## WHAT IS BEING ASKED
No pictures belong in the answer. Repeat all the entries exactly.

[Collected data entries]
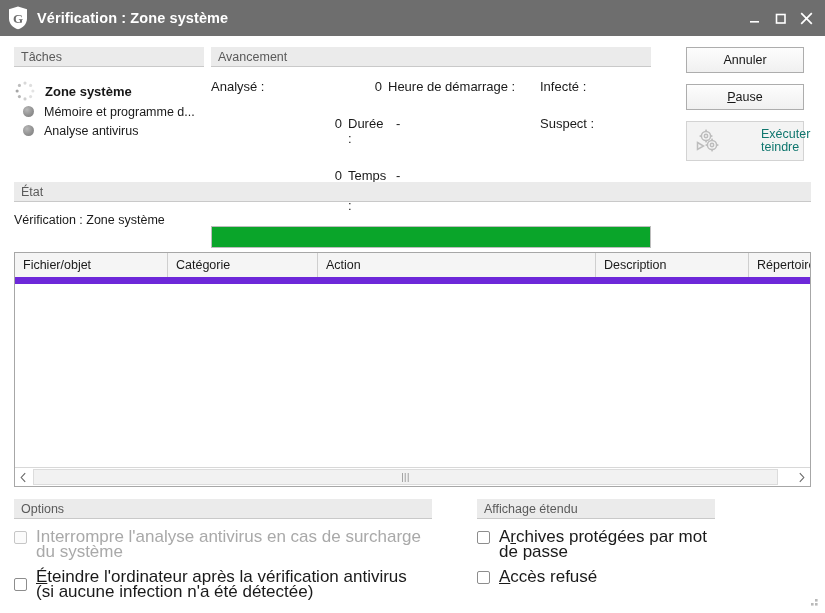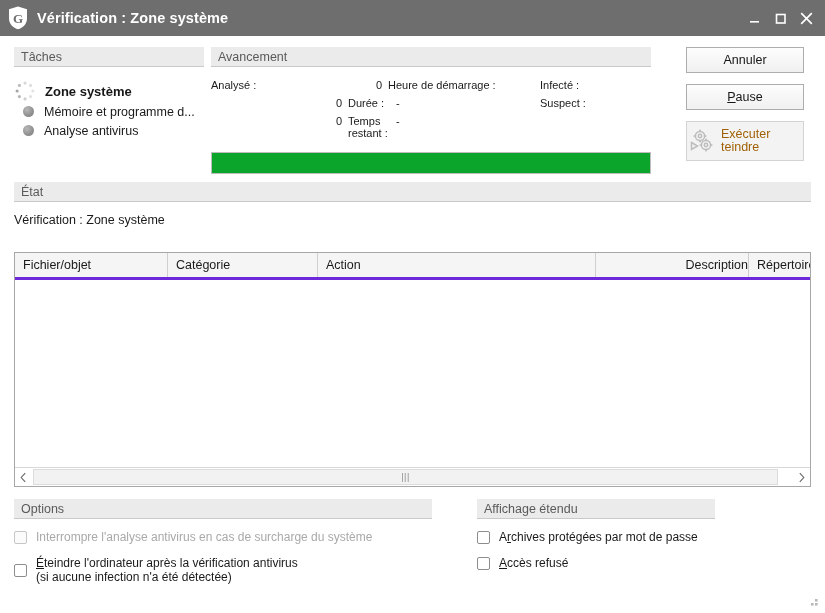--- a/index.html
+++ b/index.html
@@ -122,8 +122,8 @@
     margin-top: 12px;
     display: grid;
     grid-template-columns: 137px 40px 152px auto;
-    row-gap: 6px;
-    font-size: 11px;
+    row-gap: 22px;
+    font-size: 13px;
     color: #1a1a1a;
   }
   .stats .num { text-align: right; padding-right: 6px; }

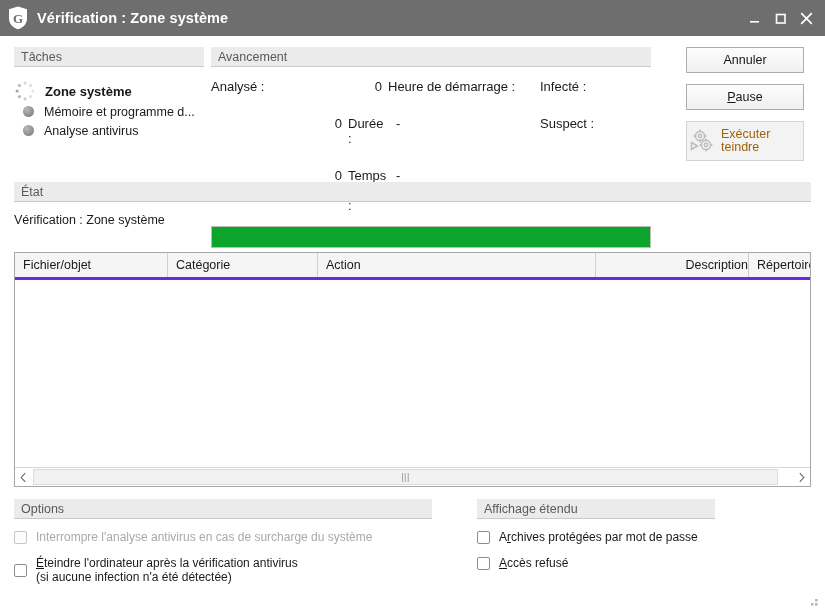--- a/index.html
+++ b/index.html
@@ -167,9 +167,11 @@
   .btn-wide {
     height: 40px;
     justify-content: flex-start;
-    color: #a16207;
+    padding-left: 6px;
+    color: #0f766e;
     background: #f3f3f3;
     border: 1px solid #d3d3d3;
+    gap: 34px;
   }
   .gears { width: 30px; height: 28px; flex: 0 0 30px; margin-right: 4px; }
   .btn-wide .lbl { line-height: 13.5px; text-align: left; }

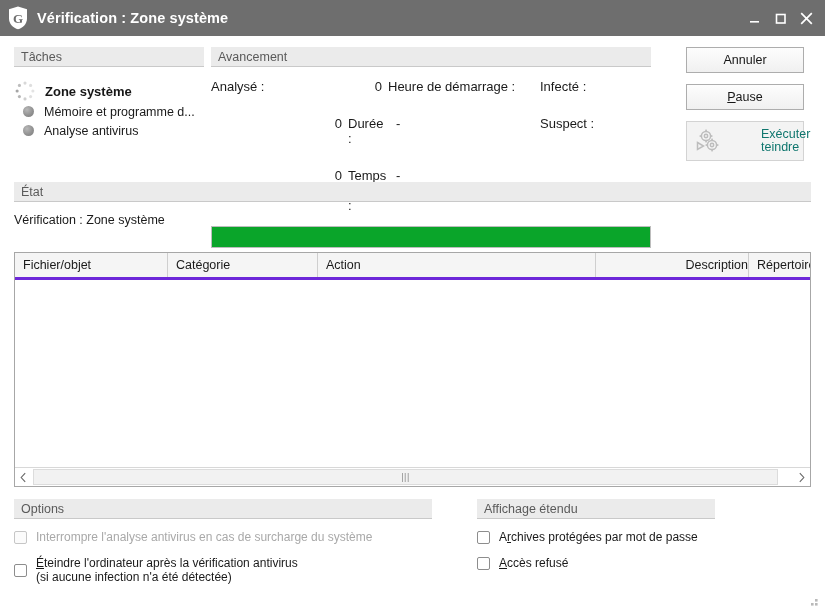--- a/index.html
+++ b/index.html
@@ -204,7 +204,7 @@
   .thead {
     height: 24px;
     background: #f5f5f5;
-    border-bottom: 3px solid #6d28d9;
+    border-bottom: 7px solid #6d28d9;
     display: flex;
     flex: 0 0 24px;
     position: relative;

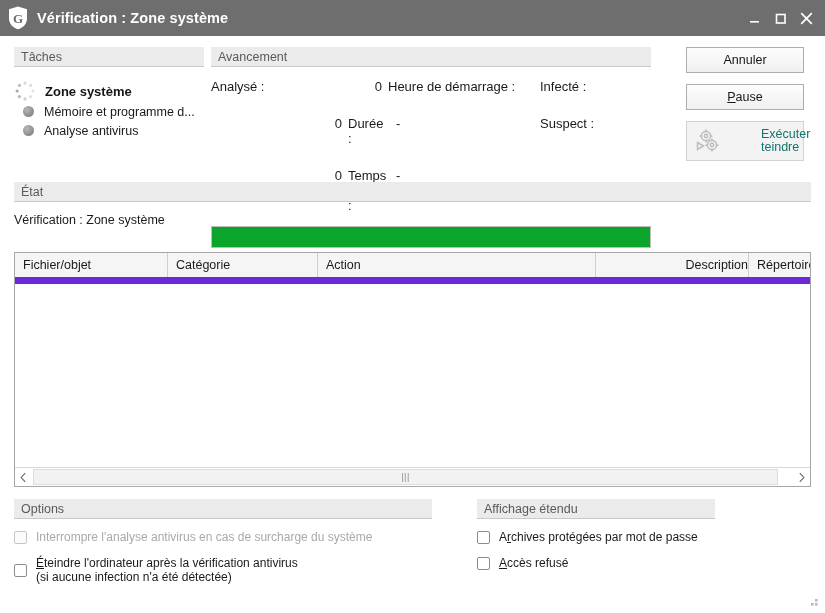--- a/index.html
+++ b/index.html
@@ -422,7 +422,7 @@
       <div class="th" style="width: 153px; flex: 0 0 153px;">Fichier/objet</div>
       <div class="th" style="width: 150px; flex: 0 0 150px;">Catégorie</div>
       <div class="th" style="width: 278px; flex: 0 0 278px;">Action</div>
-      <div class="th" style="width: 153px; flex: 0 0 153px; text-align: right;">Description</div>
+      <div class="th" style="width: 153px; flex: 0 0 153px;">Description</div>
       <div class="th" style="width: 61px; flex: 0 0 61px; border-right: none;">Répertoire</div>
     </div>
   <div class="tbody" id="tbody"></div>

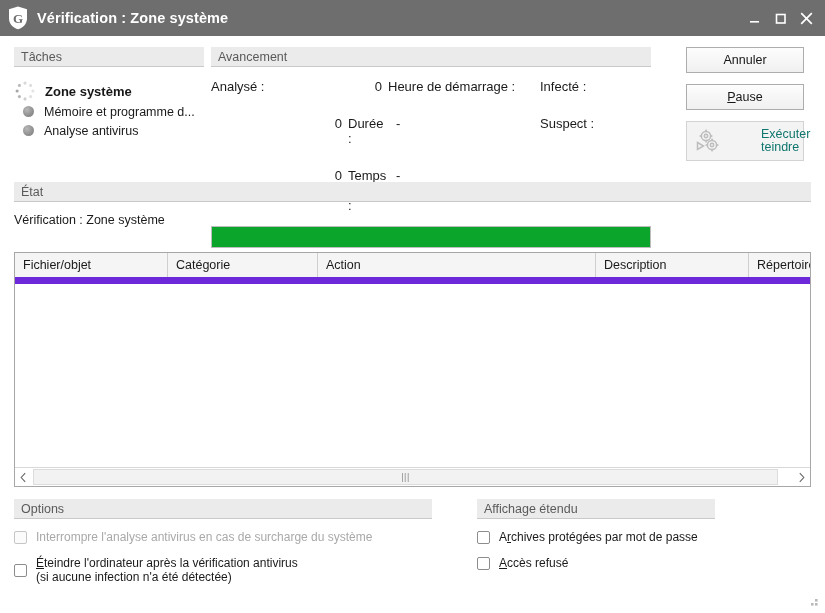--- a/index.html
+++ b/index.html
@@ -286,7 +286,7 @@
   }
   .cbox.disabled { border-color: #c6c6c6; background: #fbfbfb; }
   .cblabel {
-    font-size: 12px;
+    font-size: 17px;
     color: #1a1a1a;
     line-height: 14.5px;
   }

## SOLUTION
--- a/index.html
+++ b/index.html
@@ -122,8 +122,8 @@
     margin-top: 12px;
     display: grid;
     grid-template-columns: 137px 40px 152px auto;
-    row-gap: 6px;
-    font-size: 11px;
+    row-gap: 22px;
+    font-size: 13px;
     color: #1a1a1a;
   }
   .stats .num { text-align: right; padding-right: 6px; }

--- a/index.html
+++ b/index.html
@@ -167,9 +167,11 @@
   .btn-wide {
     height: 40px;
     justify-content: flex-start;
-    color: #a16207;
+    padding-left: 6px;
+    color: #0f766e;
     background: #f3f3f3;
     border: 1px solid #d3d3d3;
+    gap: 34px;
   }
   .gears { width: 30px; height: 28px; flex: 0 0 30px; margin-right: 4px; }
   .btn-wide .lbl { line-height: 13.5px; text-align: left; }

--- a/index.html
+++ b/index.html
@@ -204,7 +204,7 @@
   .thead {
     height: 24px;
     background: #f5f5f5;
-    border-bottom: 3px solid #6d28d9;
+    border-bottom: 7px solid #6d28d9;
     display: flex;
     flex: 0 0 24px;
     position: relative;

--- a/index.html
+++ b/index.html
@@ -422,7 +422,7 @@
       <div class="th" style="width: 153px; flex: 0 0 153px;">Fichier/objet</div>
       <div class="th" style="width: 150px; flex: 0 0 150px;">Catégorie</div>
       <div class="th" style="width: 278px; flex: 0 0 278px;">Action</div>
-      <div class="th" style="width: 153px; flex: 0 0 153px; text-align: right;">Description</div>
+      <div class="th" style="width: 153px; flex: 0 0 153px;">Description</div>
       <div class="th" style="width: 61px; flex: 0 0 61px; border-right: none;">Répertoire</div>
     </div>
   <div class="tbody" id="tbody"></div>

--- a/index.html
+++ b/index.html
@@ -286,7 +286,7 @@
   }
   .cbox.disabled { border-color: #c6c6c6; background: #fbfbfb; }
   .cblabel {
-    font-size: 12px;
+    font-size: 17px;
     color: #1a1a1a;
     line-height: 14.5px;
   }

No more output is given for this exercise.